La
Dirección General de Tributos, en la consulta
vinculante (V0570-26), de 11 de marzo de 2026, aclara cómo debe
determinarse el valor de adquisición de una vivienda para calcular la ganancia
o pérdida patrimonial derivada de su futura venta.
Relevancia
del criterio. La resolución analiza el supuesto en el que el comprador
declaró el precio satisfecho a efectos del ITPyAJD y, posteriormente, la
comunidad autónoma realizó una comprobación tributaria, fijó un valor superior
y giró la correspondiente liquidación.
La futura
venta genera una alteración patrimonial
Conforme a los
artículos 33 y 34 de
la Ley 35/2006, de 28 de noviembre, del IRPF, la
transmisión del inmueble producirá una ganancia o pérdida patrimonial,
calculada por la diferencia entre sus valores de transmisión y adquisición.
Como regla
general, el artículo 35 de
la LIRPF establece que el valor de adquisición está
formado por el importe real de la compra, al que se añaden las inversiones y
mejoras, así como los gastos y tributos inherentes a la adquisición satisfechos
por el comprador, excluidos los intereses.
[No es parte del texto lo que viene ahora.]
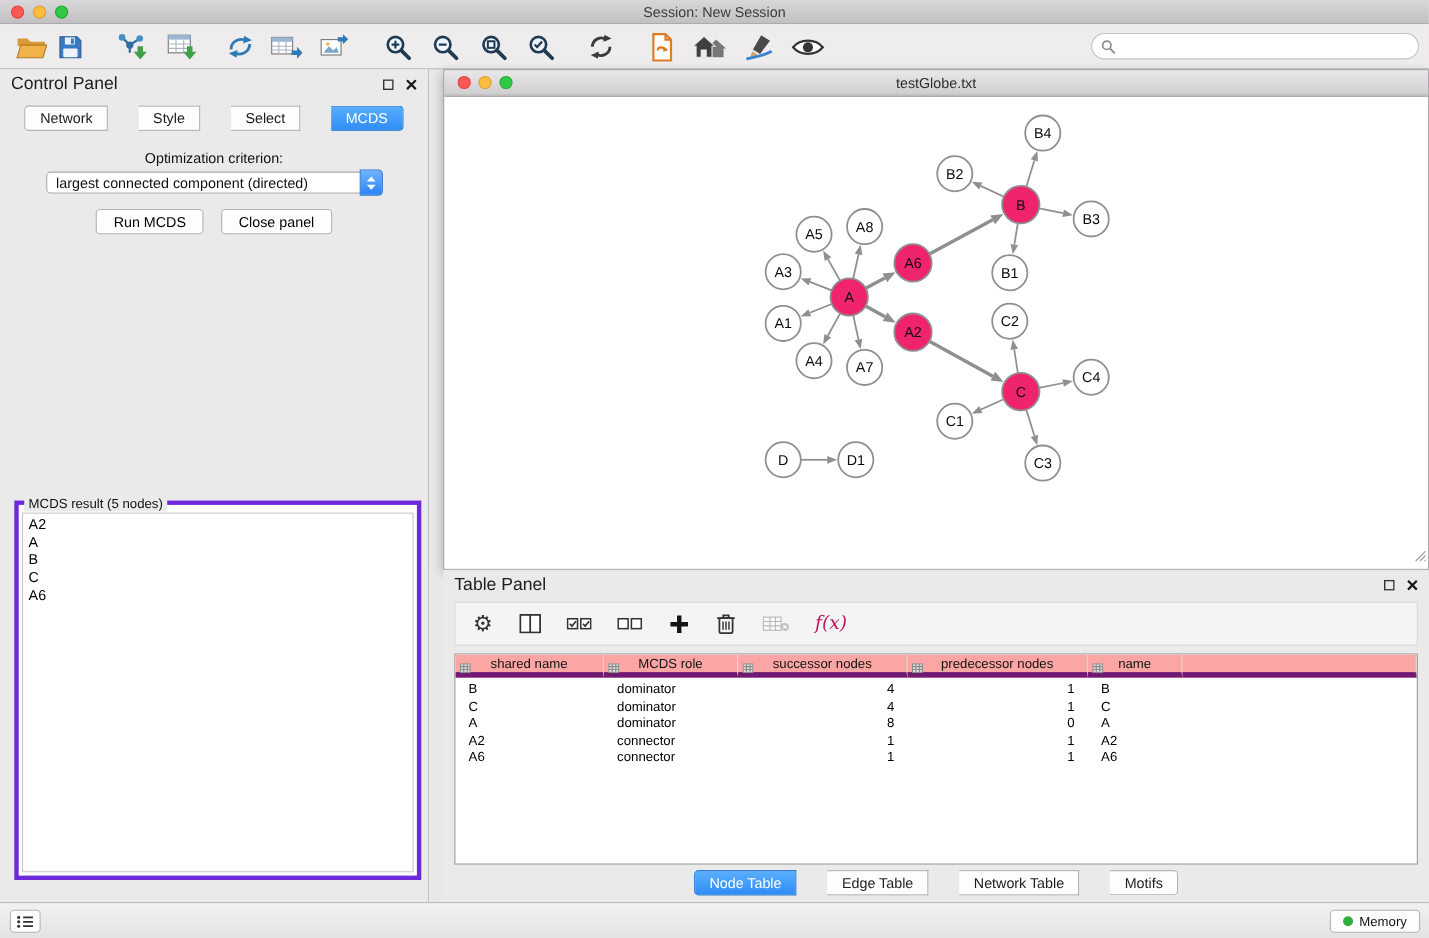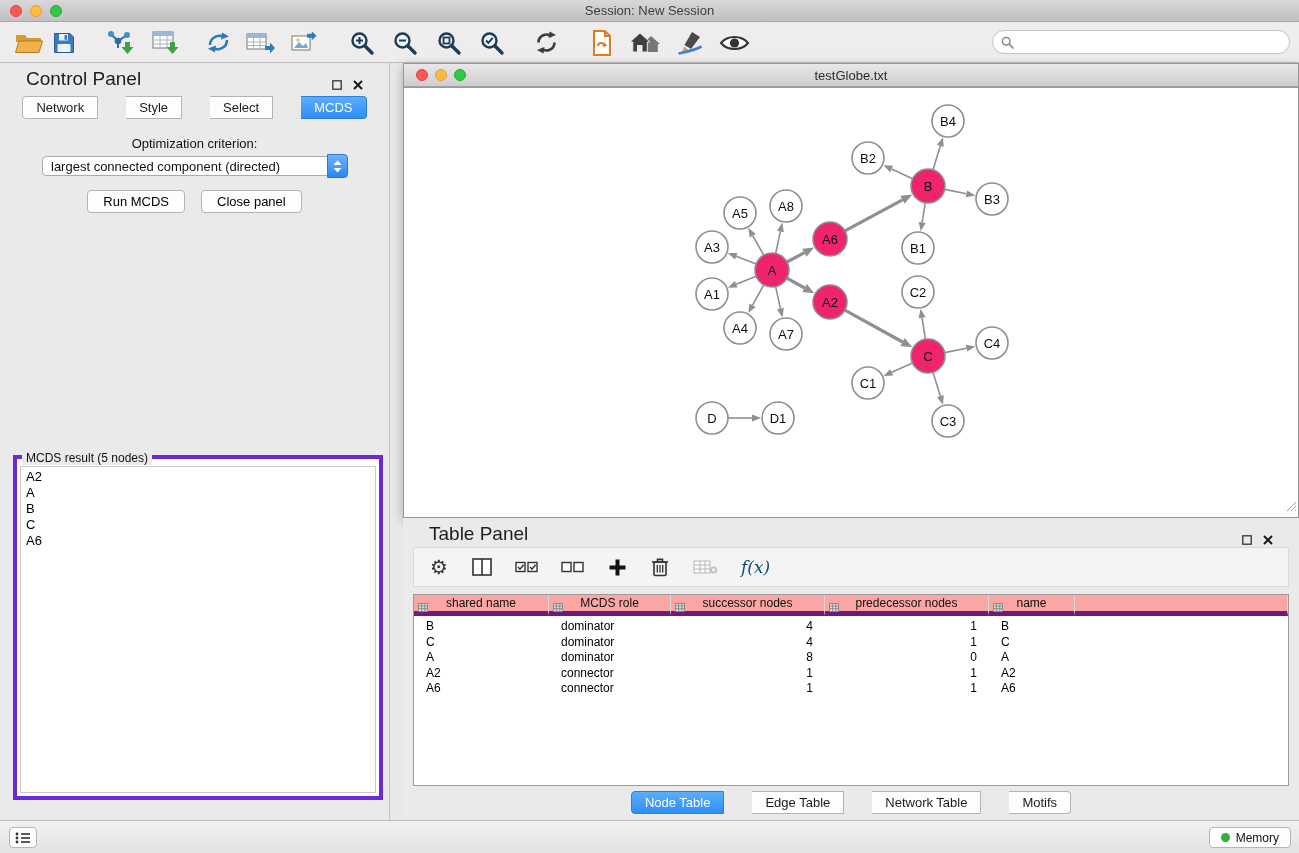"Control Panel" .panel-header { align-items: flex-end -> center; font-size: 19px -> 16px; padding: 0 26px -> 0 10px }
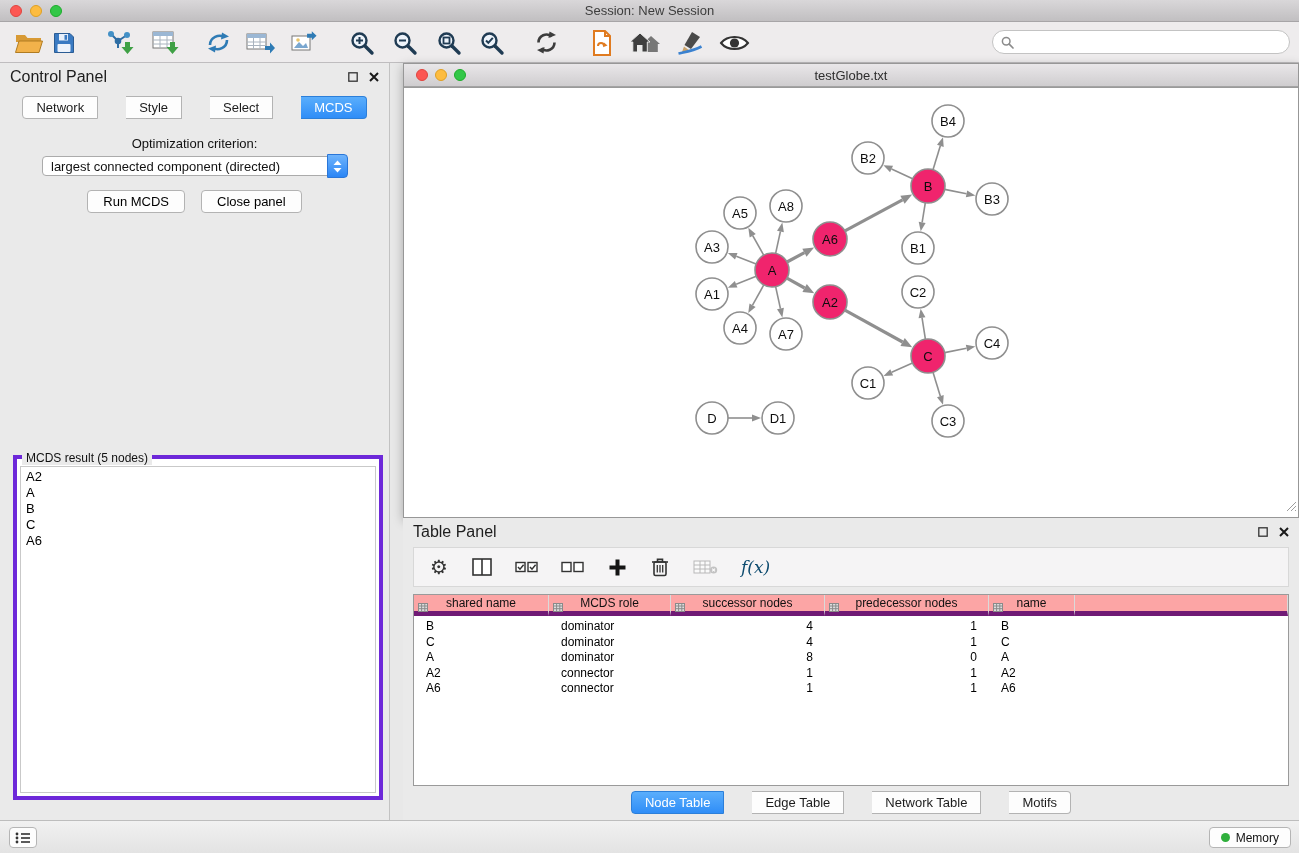"f(x)" .fx { color: #0c4a6e -> #be185d }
En su caso, dicho valor se minorará
en las amortizaciones. En el caso de una comprobación por parte de la comunidad
autónoma el valor que debe tomarse en como valor de adquisición será el valor
establecido en la comprobación del ITPyAJD
Cuando la
comunidad autónoma comprueba el valor del inmueble y lo eleva a efectos del
ITPyAJD, ese valor comprobado debe considerarse como importe real de
adquisición en el IRPF. Por tanto, al venderse posteriormente la
vivienda, no se tomará únicamente el precio inicialmente declarado, sino la
valoración resultante de la comprobación tributaria.
La DGT aplica el
criterio establecido por el Tribunal Supremo en su sentencia,
recurso n.º 2068/2014, de 21 de diciembre de 2015, ECLI:ES:TS:2015:5470,
que declaró que para determinar la ganancia patrimonial debía tomarse como
valor de adquisición el asignado por la Administración autonómica a efectos del
impuesto sobre transmisiones patrimoniales.
Consecuencia
práctica para el contribuyente
El valor
comprobado servirá como punto de partida para calcular la futura ganancia o
pérdida patrimonial, junto con los demás conceptos admitidos por el
artículo 35 de
la LIRPF. La diferencia entre el valor de transmisión y
el valor de adquisición así determinado se integrará en la base imponible del
ahorro, conforme al artículo 49 de
la LIRPF.
En la
práctica, si la comprobación del ITPyAJD elevó el valor de compra, ese
importe superior será el que deba considerarse a estos efectos en el IRPF, sin
perjuicio de incorporar los gastos, tributos, inversiones o mejoras que
procedan y de aplicar, en su caso, las amortizaciones correspondientes.